We collected data from official Facebook pages of 20 political parties in Serbia and conducted different data analysis (see: link) but, for this analysis we will present the one quantifying number of users and number of interactions ( like, share, comment ) they had with official pages of political parties.
As we saw in previous chapters when we spoke about mainstream online media, that space is already conquered and dominated the ruling party and government propaganda and field of public discussion within comments contaminated by the orchestrated trolling armies. In this light, Facebook is obvious choice for newly formed opposition parties to promote their agenda and communicate with their base. This can be clearly seen on the presented chart, where two biggest groups are young opposition parties (Dveri,DJB). Even they dominated Facebook sphere by taking almost 50% of the interactions, on election they were really tight over census (5%).

In the wake of 2014 floods, when it became clear that pro government tabloids would face no public scrutiny or official distancing for their scaremongering and false reports, a number of social media users were called in by the police for questioning.
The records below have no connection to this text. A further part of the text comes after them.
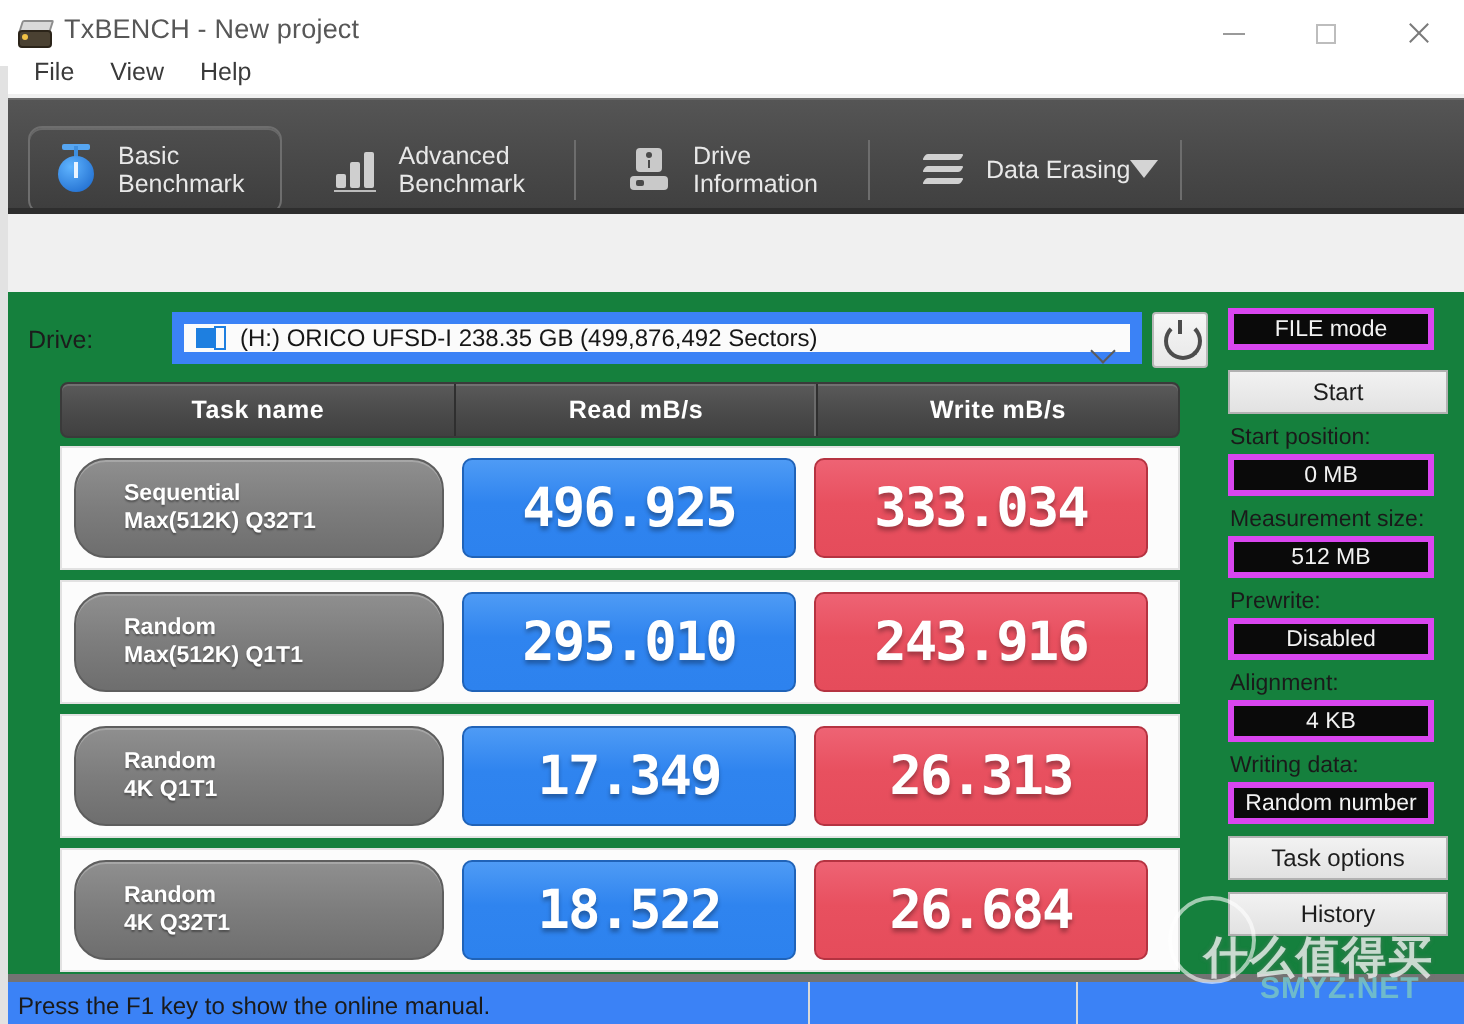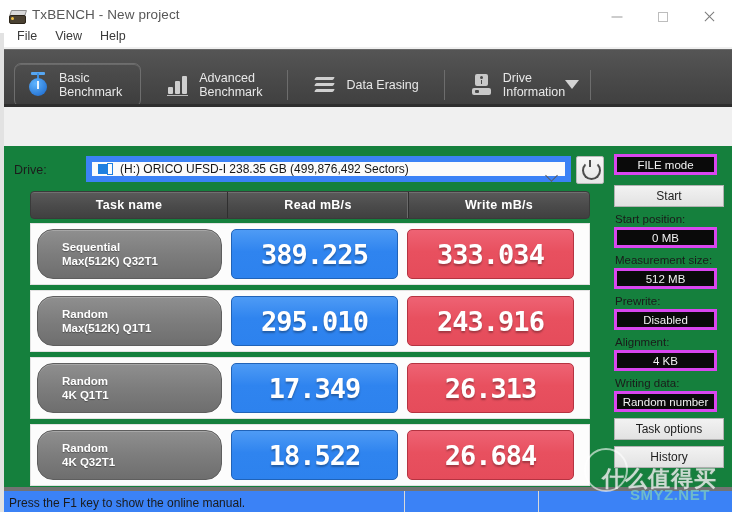--- a/index.html
+++ b/index.html
@@ -199,18 +199,6 @@
       </div>
 
       <div class="tab" style="margin-left:28px;">
-        <div class="ticon ic-zig">
-          <i></i>
-            <i></i>
-            <i></i>
-        </div>
-        <div class="tlabel">
-          <span>Data Erasing</span>
-        </div>
-        <div class="sep" style="right:-14px;"></div>
-      </div>
-
-      <div class="tab" style="margin-left:28px;">
         <div class="ticon ic-drive">
           <div class="top">
               <em></em>
@@ -223,6 +211,18 @@
         <div class="tlabel">
           <span>Drive</span>
           <small>Information</small>
+        </div>
+        <div class="sep" style="right:-14px;"></div>
+      </div>
+
+      <div class="tab" style="margin-left:28px;">
+        <div class="ticon ic-zig">
+          <i></i>
+            <i></i>
+            <i></i>
+        </div>
+        <div class="tlabel">
+          <span>Data Erasing</span>
         </div>
         <div class="sep" style="right:-14px;"></div>
       </div>

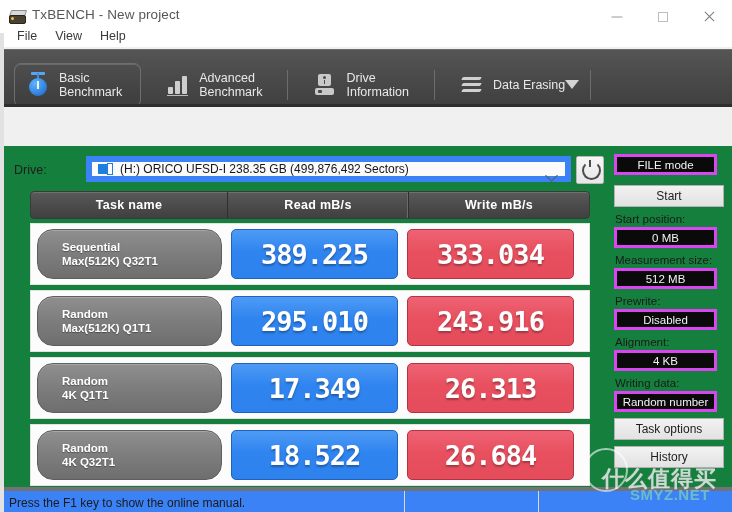--- a/index.html
+++ b/index.html
@@ -264,7 +264,7 @@
             <div class="t2">Max(512K) Q32T1</div>
           </div>
           <div class="valcell read">
-            <span class="num">389.225</span>
+            <span class="num">496.925</span>
           </div>
           <div class="valcell write">
             <span class="num">333.034</span>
They were threatened with charges for “spreading panic” by posting rumors about the scope of the disaster and consequences of the public officials incompetence.
Whether the confusion about the legal provision that deals with “inducing”, not “spreading” the panic, was made on purpose or not, it proved to be a handy tool for the actual spreading of online chill. Though their statuses were posted on private social media accounts, and no actual panic resulted from it, among the detainees there were an 18-year-old guy, a father of two, a fashion makeup artist. All in all, the first wave counted at least fifteen cases covering greater Belgrade area.48 In the following months, reports were emerging about threats with charges against a couple of local online and radio journalists from towns and smaller communities in the country, all connected to the floods.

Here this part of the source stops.